Let’s talk about mental health

It’s my employer Bell’s, Let’s Talk action day.

For every text, Tweet, Facebook share and long distance call made by Bell customers, the company will donate 5 cents to mental health initiatives.

Here’s a link with more information.


And I’m particularly thinking today about the many soldiers who have PTSD and other mental health issues.

Here are some British soldiers singing on behalf of their brethren, one of the best songs of all time.


6 thoughts on “Let’s talk about mental health

  1. Wish they’d placed the Poppy on the entertainers in the proper place – left breast nearest the heart.
    Announcer has it right as of course their PM has. Protocol is all part keeping that Canadian-originated
    imagery for official war dead, the “Fallen”, above cheap commercial uses and amateur ignorant disrespect.
    – A separate issue is the care of those who do come home alive from conflicts but damaged in mind and
    spirit. With events so visible iin the 21st century through media, we do hace a duty to these professionals
    to know what their country is doing for them, and what else is needed.
    – A thought for the immediate families of those who are chosing to end their own lives as a result of donning
    our military uniforms..Nor even “heroic” status as a comfort.
    Kathy – why does the first part of the music sound so familiar?
    The phone company is on to something in issue awareness..

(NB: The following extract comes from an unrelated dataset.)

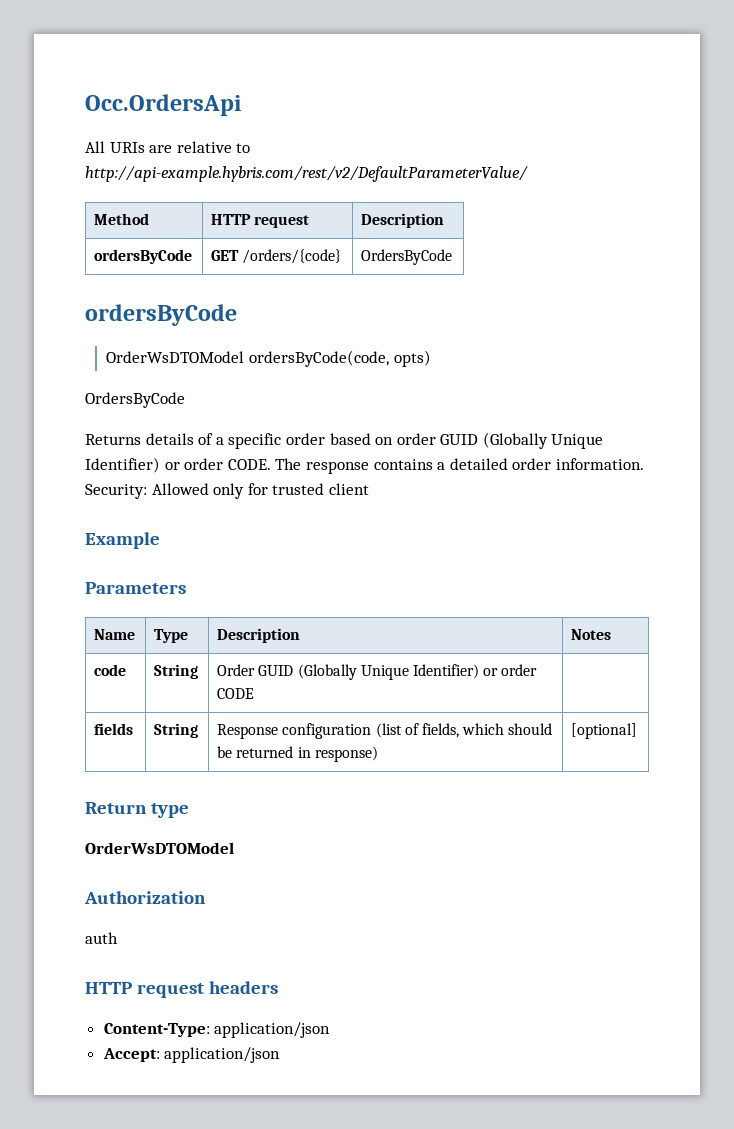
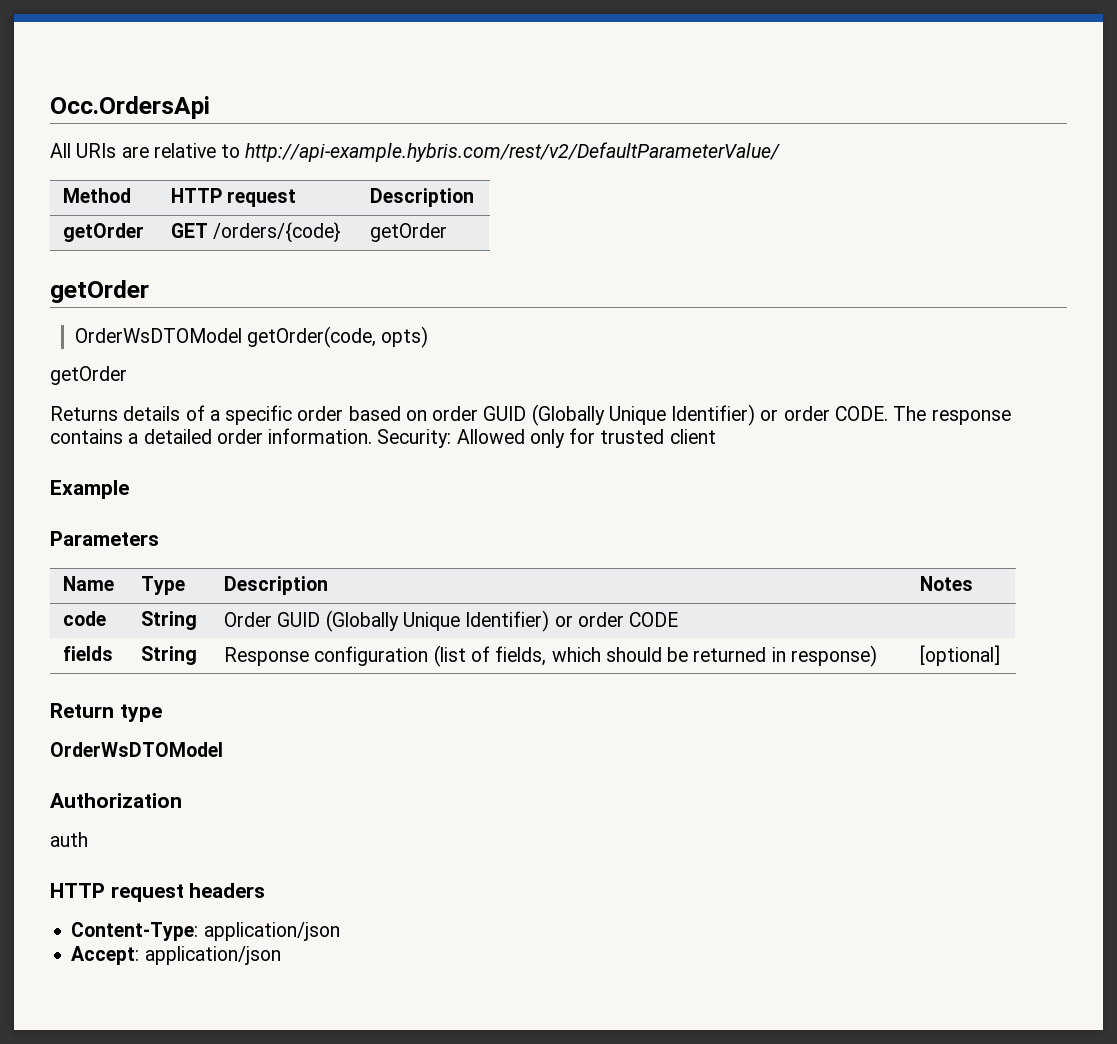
[94,249,193,264] ordersByCode -> [63,223,145,242] getOrder
[361,249,453,265] [85,304,237,326] [106,350,390,367] OrdersByCode // ordersByCode // OrderWsDTOModel ordersByCode(code, -> [370,223,448,242] [50,280,149,303] [74,326,376,348] getOrder // getOrder // OrderWsDTOModel getOrder(code,
[85,392,185,408] OrdersByCode -> [50,366,127,385] getOrder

  2. No idea – the opening bars just made me think they were using a long-familiar tune,
    adapted re the repatriation of remains of today’s War Dead. Will try again to place it..
    – Little or no application to the overseas “Fallen” of the 20th century world-scale wars,
    of course.
    Do young people really understand conditions back then and the evolution of the
    Imperial-now-Commonwealth War Graves Commission idea? And what was required of
    people to create those serene park-like central cemeteries, Canadians whose remains
    were actually retrievable interred on every continent but Antarctica?

  3. I think some young people understand. Every school year they do study the World Wars and lessons are given that are age appropriate.
    In terms of the huge numbers of war dead, and what to do with the bodies, it is hard to fathom, especially for children.
    When you look at the thick Books of Remembrance, in Ottawa, it does strike you. And the long rows of crosses where the soldiers are interred, seen on television.

  4. Ontario curriculum online says grade school does our history up to 1914.
    So all they’d get there is what each school does to mark Nov 11th. # 1 being 1918.
    Not until grade 10 does 1914 – today get covered.
    We can’t leave passing on our history to youth entirely to schools. Especially where one’s
    own family was touched by the unfolding events 1914-1918, adults should learn enough at least
    to explain ‘Why the Poppy’ (from 1915 and 1921) and ‘Why the Great Silence’ (from 1919)
    Add ‘Why those identical named gravemarkers here and abroad’ and
    ‘What about the names of the other WW1 Fallen’ and ‘Who in this city was lost to that war’.
    Older schools will even display Great War honour rolls beside the next war’s, as will as some
    churches and businesses.
    Personally I would start with the participation of horses…

  5. eg your image “John Hanley Kidd, Captain, Royal Horse Artillery, WWI, around 1915, on horse Gypsy”
    What on earth was a ‘horse artillery ‘?